**Materials provided**
⟨
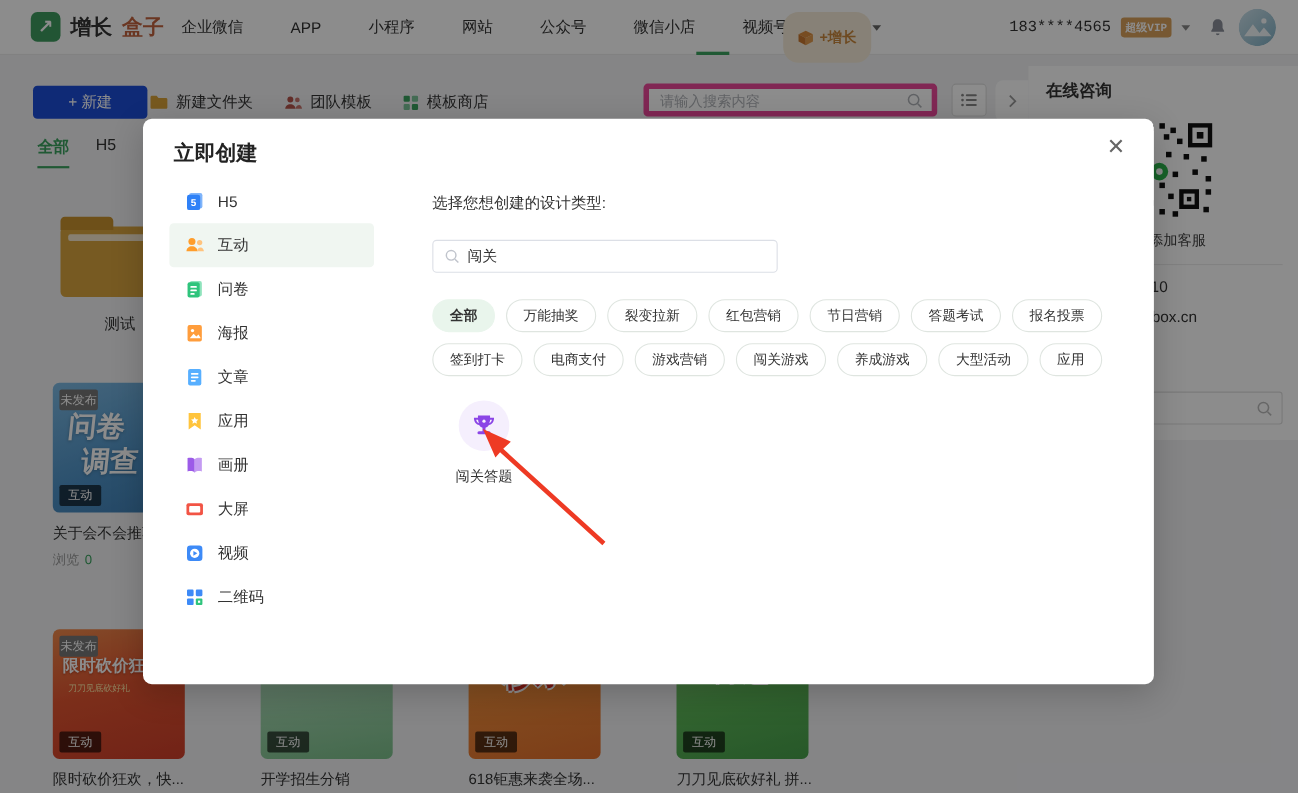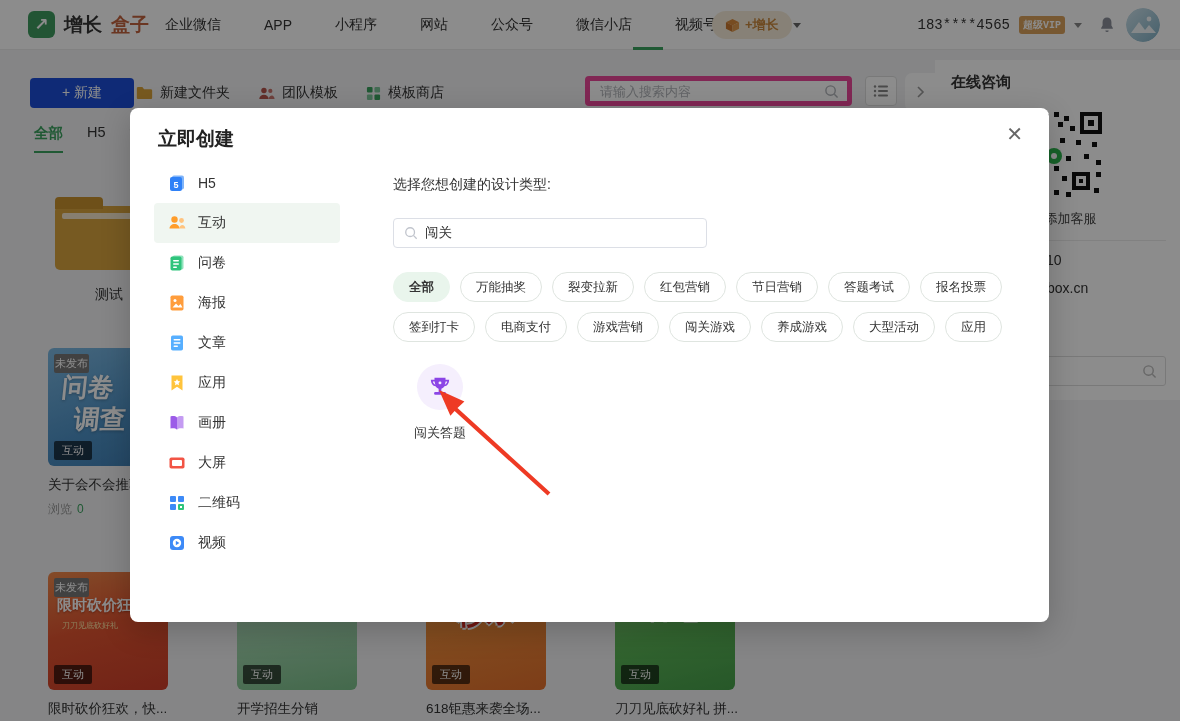--- a/index.html
+++ b/index.html
@@ -14,21 +14,21 @@
   #nav { position:absolute; left:0; top:0; width:1180px; height:50px; background:#fff; border-bottom:1px solid #ececec; }
   #logo { position:absolute; left:28px; top:11px; display:flex; align-items:center; gap:9px; }
   #logo .mark { width:27px; height:27px; border-radius:6px; background:#3E9B5F; color:#fff; display:flex; align-items:center; justify-content:center; font-weight:bold; font-size:17px; }
   #logo .t1 { font-size:19px; font-weight:bold; color:#333; }
   #logo .t2 { font-size:19px; font-weight:bold; color:#C2633E; }
   #navmenu { position:absolute; left:165px; top:0; height:50px; display:flex; align-items:center; gap:43px; }
   .navitem { font-size:14px; color:#333; cursor:pointer; white-space:nowrap; }
   #finance { position:relative; display:flex; align-items:center; gap:5px; }
   #finance .caret { width:0; height:0; border-left:4px solid transparent; border-right:4px solid transparent; border-top:5px solid #666; }
   #finance-underline { position:absolute; left:633px; top:47px; width:30px; height:3px; background:#3BA25F; }
-  #growth-pill { position:absolute; left:712px; top:11px; height:28px; border-radius:14px; background:#F6ECD9; display:flex; align-items:center; gap:5px; padding:0 13px; }
+  #growth-pill { position:absolute; left:712px; top:11px; height:46px; border-radius:14px; background:#F6ECD9; display:flex; align-items:center; gap:5px; padding:0 13px; }
   #growth-pill .cube { width:15px; height:15px; }
   #growth-pill span { font-size:13px; font-weight:bold; color:#C9873C; }
   #navright { position:absolute; right:20px; top:0; height:50px; display:flex; align-items:center; gap:9px;font-family:Liberation Mono, monospace; }
   #phone { font-size:14px; color:#333; }
   #vip { font-size:10px; color:#fff; background:#D9A05B; border-radius:3px; padding:2px 4px; font-weight:bold; }
   #navright .caret { width:0; height:0; border-left:4px solid transparent; border-right:4px solid transparent; border-top:5px solid #888; margin-right:6px; }
   #avatar { width:34px; height:34px; border-radius:50%; overflow:hidden; }
 
   
   #btn-new { position:absolute; left:30px; top:78px; width:104px; height:30px; background:#1d4ed8; color:#fff; font-size:14px; border:none; border-radius:4px; cursor:pointer; }
@@ -425,38 +425,38 @@
           <svg viewBox="0 0 18 18">
               <rect x="1.5" y="3.5" width="15" height="11" rx="1.8" fill="#F25445"></rect>
               <rect x="4" y="6" width="10" height="6" rx="1" fill="#fff"></rect>
             </svg>
         </span>
         <span>大屏</span>
       </div>
       <div class="ms-item">
         <span class="icon">
           <svg viewBox="0 0 18 18">
+              <rect x="2" y="2" width="14" height="14" rx="3" fill="#3D8AF7"></rect>
+              <circle cx="9" cy="9" r="4.2" fill="#fff"></circle>
+              <path d="M7.8 6.8l3.6 2.2-3.6 2.2z" fill="#3D8AF7"></path>
+            </svg>
+        </span>
+        <span>视频</span>
+      </div>
+      <div class="ms-item">
+        <span class="icon">
+          <svg viewBox="0 0 18 18">
               <rect x="2" y="2" width="6" height="6" rx="1" fill="#3D8AF7"></rect>
               <rect x="10" y="2" width="6" height="6" rx="1" fill="#3D8AF7"></rect>
               <rect x="2" y="10" width="6" height="6" rx="1" fill="#3D8AF7"></rect>
               <rect x="10" y="10" width="6" height="6" rx="1" fill="#2FC47C"></rect>
               <rect x="12" y="12" width="2" height="2" fill="#fff"></rect>
             </svg>
         </span>
         <span>二维码</span>
-      </div>
-      <div class="ms-item">
-        <span class="icon">
-          <svg viewBox="0 0 18 18">
-              <rect x="2" y="2" width="14" height="14" rx="3" fill="#3D8AF7"></rect>
-              <circle cx="9" cy="9" r="4.2" fill="#fff"></circle>
-              <path d="M7.8 6.8l3.6 2.2-3.6 2.2z" fill="#3D8AF7"></path>
-            </svg>
-        </span>
-        <span>视频</span>
       </div>
     </div>
 
     <div id="mcontent">
       <div id="mprompt">选择您想创建的设计类型:</div>
       <div id="msearch">
         <svg width="14" height="14" viewBox="0 0 16 16">
           <circle cx="7" cy="7" r="5" fill="none" stroke="#c0c4cc" stroke-width="1.5"></circle>
           <line x1="11" y1="11" x2="14.5" y2="14.5" stroke="#c0c4cc" stroke-width="1.5"></line>
         </svg>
⟩
**About this task**
Print the lines above from the one with "position:absolute; right:20px; top:0;" through the one with "font-size:10px; color:#fff; background:#D9A05B;", both included, exactly as written and nothing more.

**Finished task**
   #navright { position:absolute; right:20px; top:0; height:50px; display:flex; align-items:center; gap:9px;font-family:Liberation Mono, monospace; }
   #phone { font-size:14px; color:#333; }
   #vip { font-size:10px; color:#fff; background:#D9A05B; border-radius:3px; padding:2px 4px; font-weight:bold; }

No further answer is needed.